### REQUIRED ACTION
Return each line of the records with nothing changed, pictures excepted.

BEGIN RECORDS SHOWN

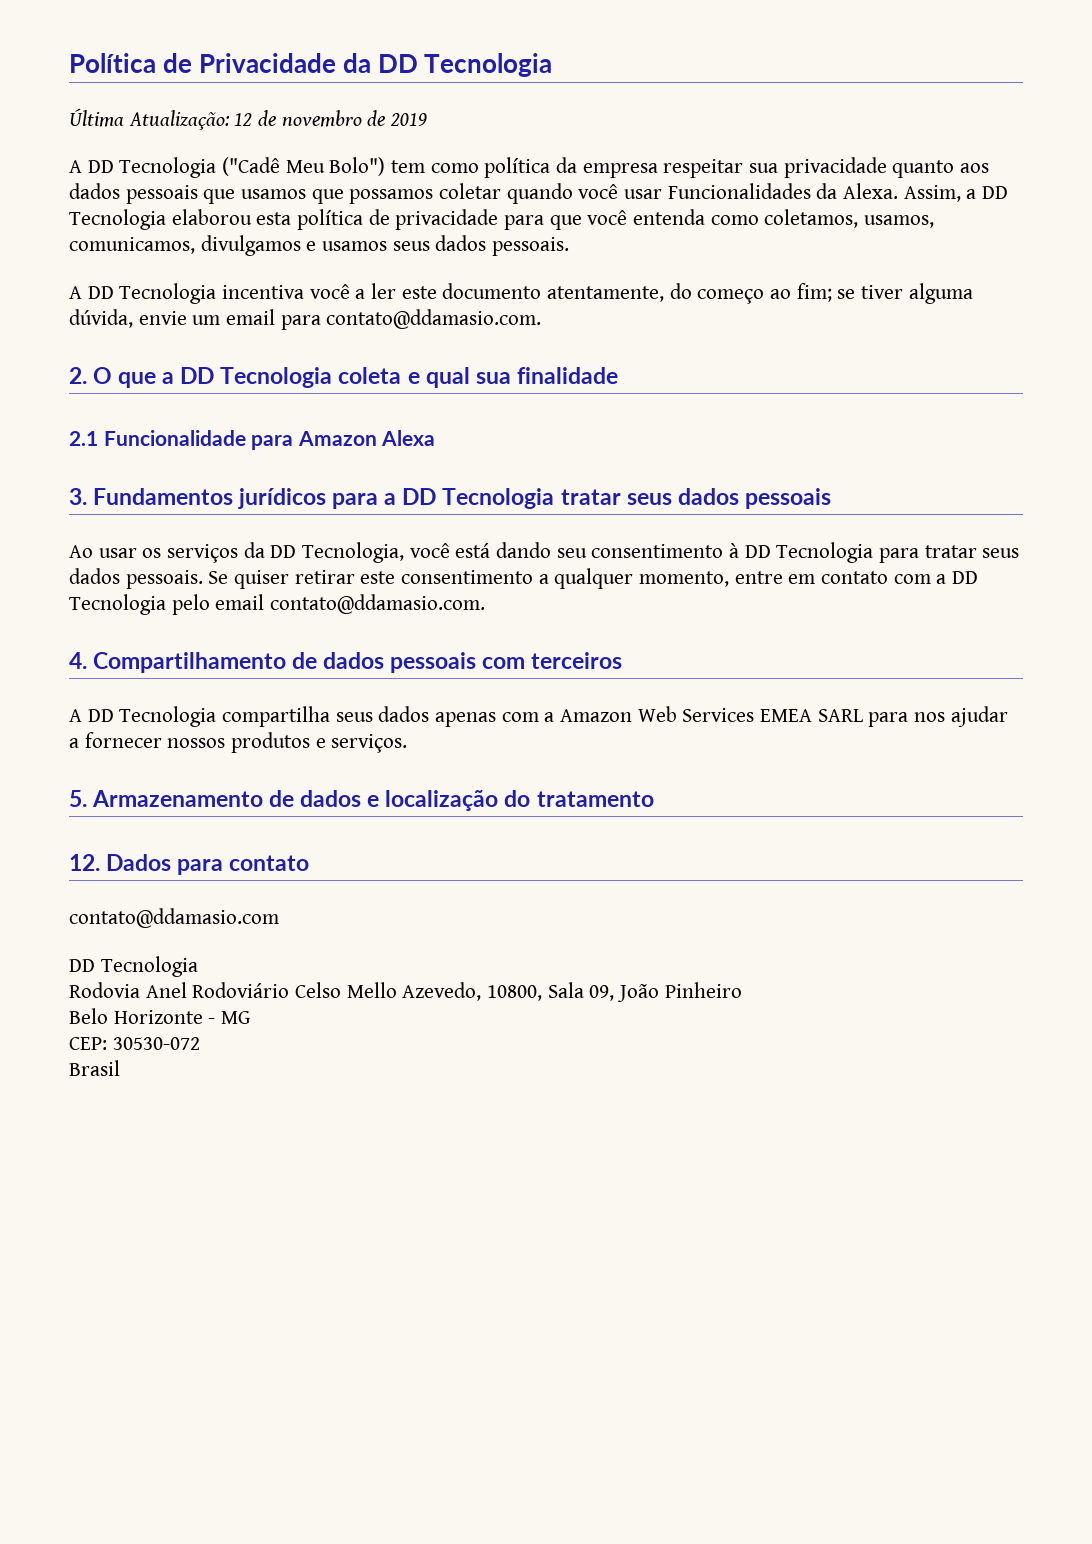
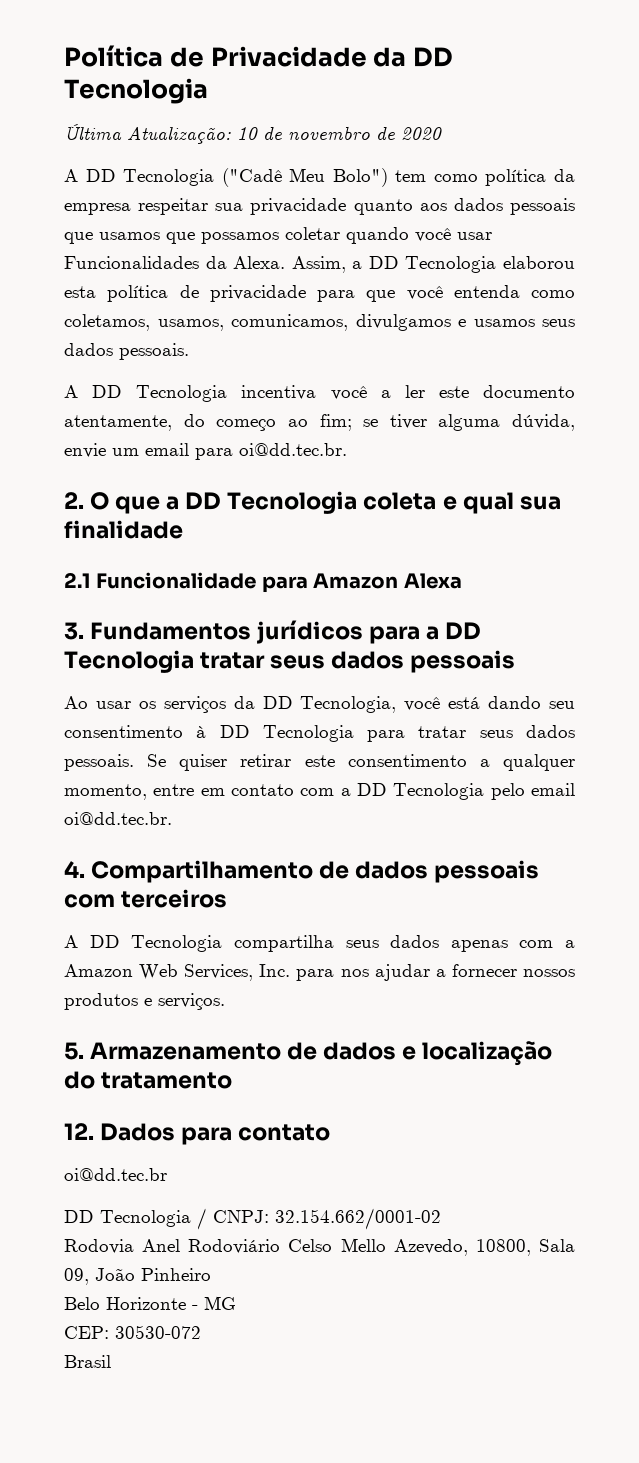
[234,113,253,126] 12 -> [237,127,258,140] 10
[390,113,428,126] 2019 -> [401,127,442,140] 2020
[326,309,542,329] contato@ddamasio.com. -> [239,443,347,456] oi@dd.tec.br.
[270,594,486,614] contato@ddamasio.com. -> [64,812,172,825] oi@dd.tec.br.
[682,708,863,722] Services EMEA SARL -> [184,964,291,981] Services, Inc.
[69,908,279,928] [69,956,198,977] contato@ddamasio.com // DD Tecnologia -> [64,1168,167,1181] [64,1208,441,1230] oi@dd.tec.br // DD Tecnologia / CNPJ: 32.154.662/0001-02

END RECORDS SHOWN

### RESULT BELOW
[234,113,253,126] 12 -> [237,127,258,140] 10
[390,113,428,126] 2019 -> [401,127,442,140] 2020
[326,309,542,329] contato@ddamasio.com. -> [239,443,347,456] oi@dd.tec.br.
[270,594,486,614] contato@ddamasio.com. -> [64,812,172,825] oi@dd.tec.br.
[682,708,863,722] Services EMEA SARL -> [184,964,291,981] Services, Inc.
[69,908,279,928] [69,956,198,977] contato@ddamasio.com // DD Tecnologia -> [64,1168,167,1181] [64,1208,441,1230] oi@dd.tec.br // DD Tecnologia / CNPJ: 32.154.662/0001-02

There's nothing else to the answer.